Further to my earlier report, I have done some more digging and I think I have been able to narrow down a small time-window when whatever-it-is that is causing trigger emails to not arrive started happening.

The last notification email I successfully received was timestamped by my ISP’s mail server as “8 October 2019 09:52:51 PM CDT”.

My understanding is CDT is UTC-5 so, unless I’ve got my calculations wrong, that is 2019-10-09T02:52:51Z, which is 13:52:51 my time (AEDT UTC+11) on 9 Oct. I have been able to find that period in the dashboard:

Scrolling forward through the timeline reveals that the next over-voltage incident occurred at 14:18 (my time), which is 03:18UTC:

No email arrived for that incident so that’s the first missing email.

To summarise: It looks like whatever is causing this problem started on 9 October 2019 sometime between 02:52 and 03:18 UTC. I hope this helps you track it down.

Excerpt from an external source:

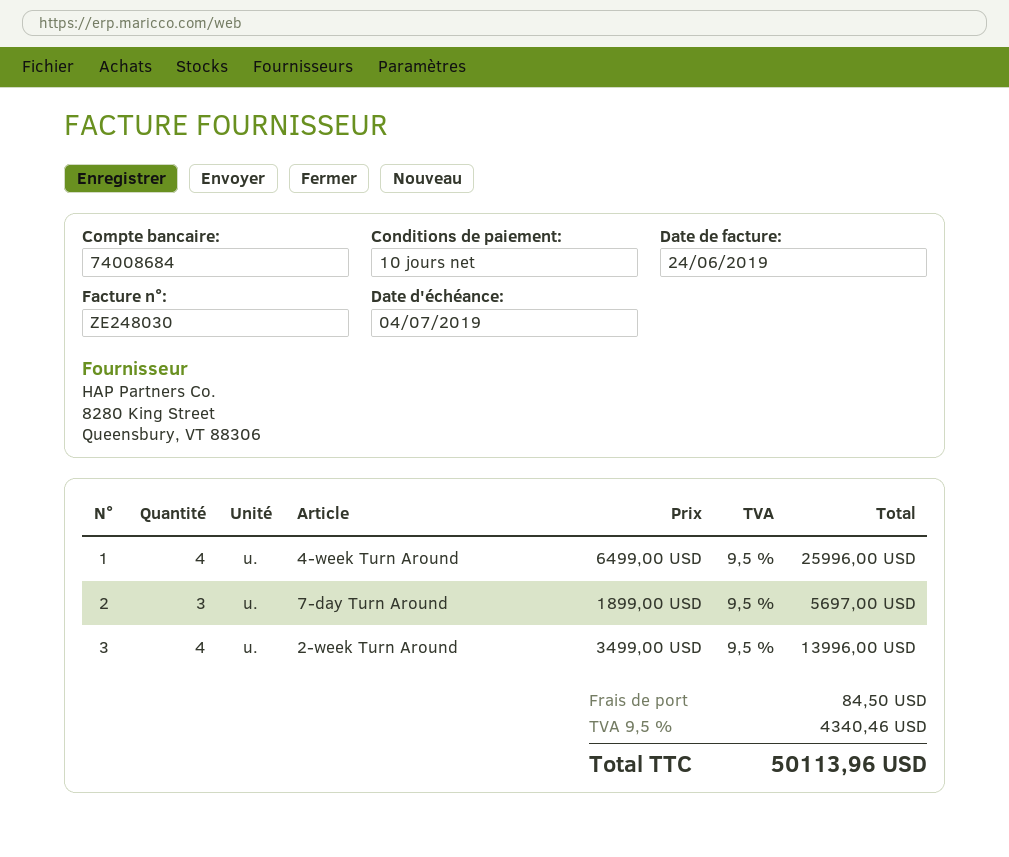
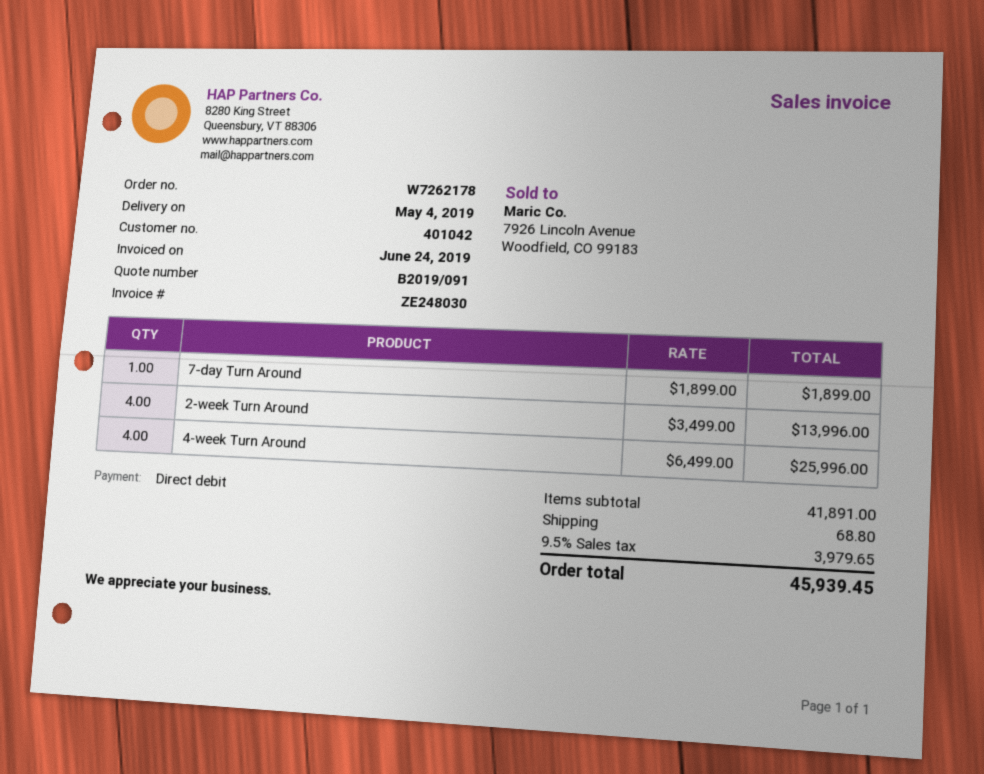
7-day Turn Around: 3 x 1899.00 = 5697.00 -> 1 x 1899.00 = 1899.00
shipping: 84.50 -> 68.80
tax: 9.5% = 4340.46 -> 9.5% = 3979.65
total: 50113.96 -> 45939.45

can you try deleting and setting up a new trigger. Also are you sending data in the rate limit Release Notes September 13, 2016 (Android app update). it is not applicable for email, but a better approach is send data only once.

Well, I read through that link but nothing seems particularly relevant to the problem at hand. Are you sure it’s the right link?

But, to try to answer the questions I think you might be asking, I am not using an Android app for anything so if the question is Android-specific, the answer is “no”.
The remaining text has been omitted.